4) le rapport de l’éducation à la politique se confirme dans le fait que son premier principe, chez Spinoza, est d’orienter le disciple vers la recherche du bien plutôt que vers la fuite du mal, ce qui est précisément le critère de distinction de la multitude libre et de la multitude serve. Bien plus, ce clivage recoupe celui de l’image rectifiée de l’enfance et de la chimère de l’enfant adulte : la bonne orientation est donc décisive pour laisser ses chances à l’éthique.
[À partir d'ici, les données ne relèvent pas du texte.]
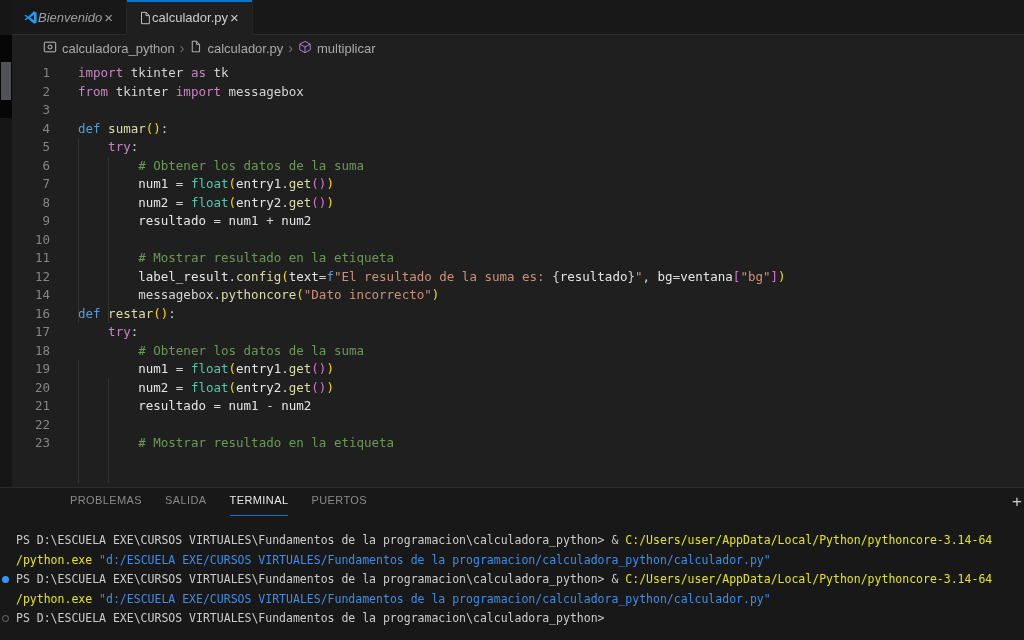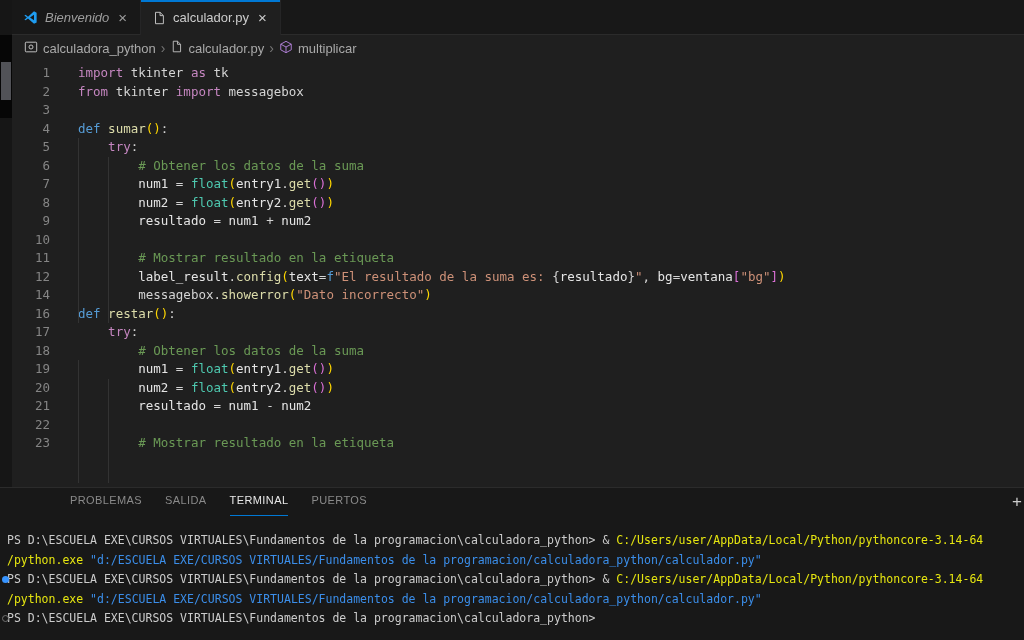"Bienvenido" .tab { gap: 7px -> 0 }
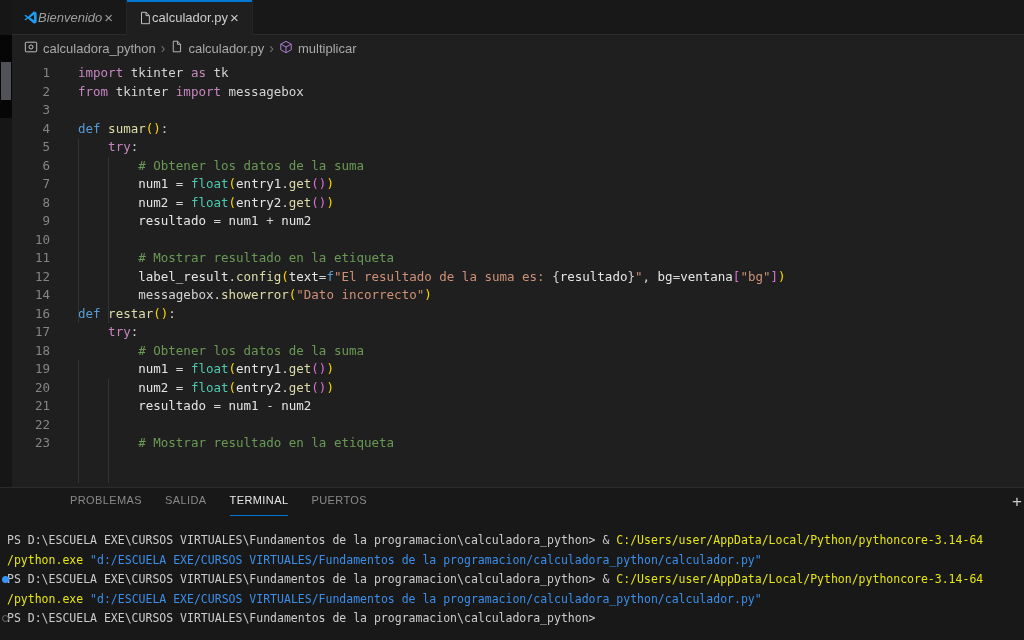"calculadora_python" .breadcrumb { padding-left: 12px -> 31px }
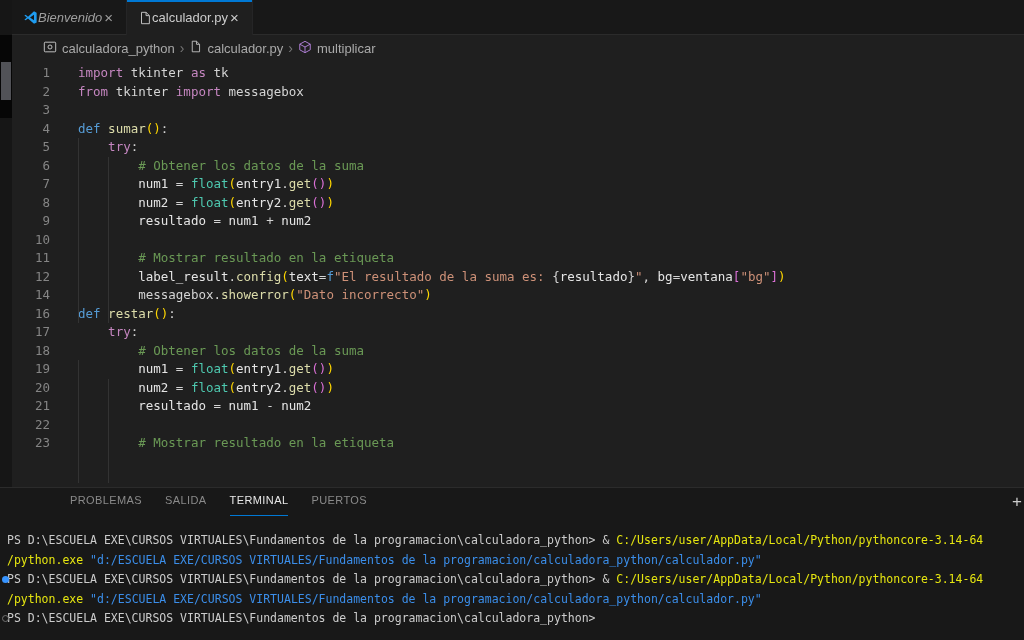"showerror" span.fn { text: showerror -> pythoncore }
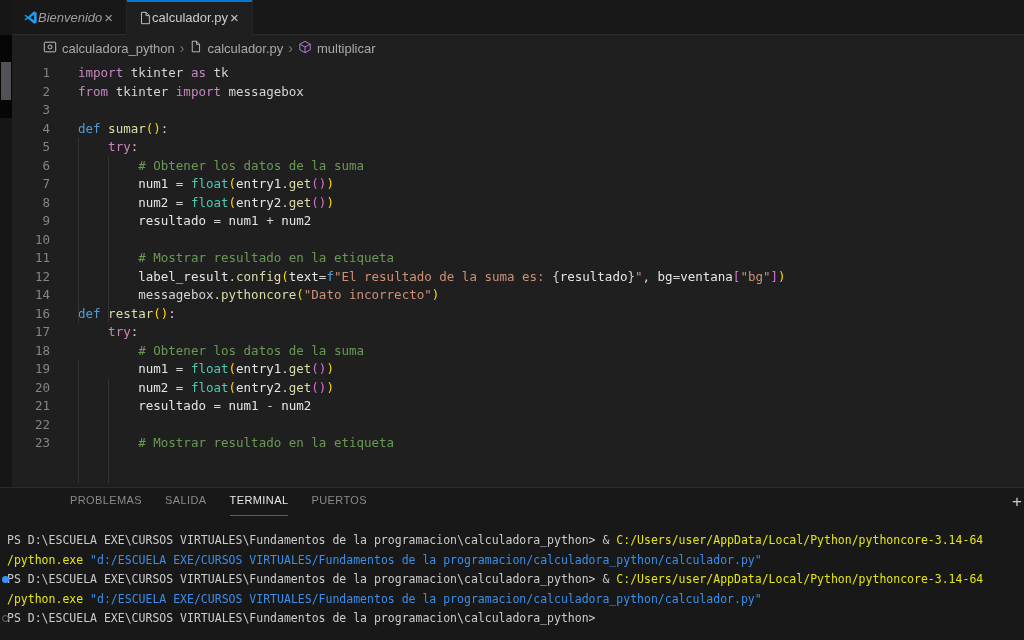"PS D:\ESCUELA EXE\CURSOS" .trow { padding-left: 7px -> 16px }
Ces remarques n’ont pas la prétention de clore un débat qui s’organise autour de vraies questions. Le débat demeure ouvert, je dirais presque : par nature, puisque la démarche de mon livre visait moins à établir le sens supposé univoque de la doctrine spinozienne (sur ce point, j’adhère à tout ce que dit Pierrre Macherey sur l’interprétation des textes dans Avec Spinoza) qu’à chercher à travers lui des armes pour déplacer certains enjeux contemporains – sous la condition, bien entendu, du respect de la lettre du texte et de la plausibilité historique des interprétations retenues. Un tel débat fait même la vie d’un livre, est la preuve de son existence, et je dis ici ma reconnaissance à Pierre Macherey d’avoir su exposer le mien, à tous les sens du terme.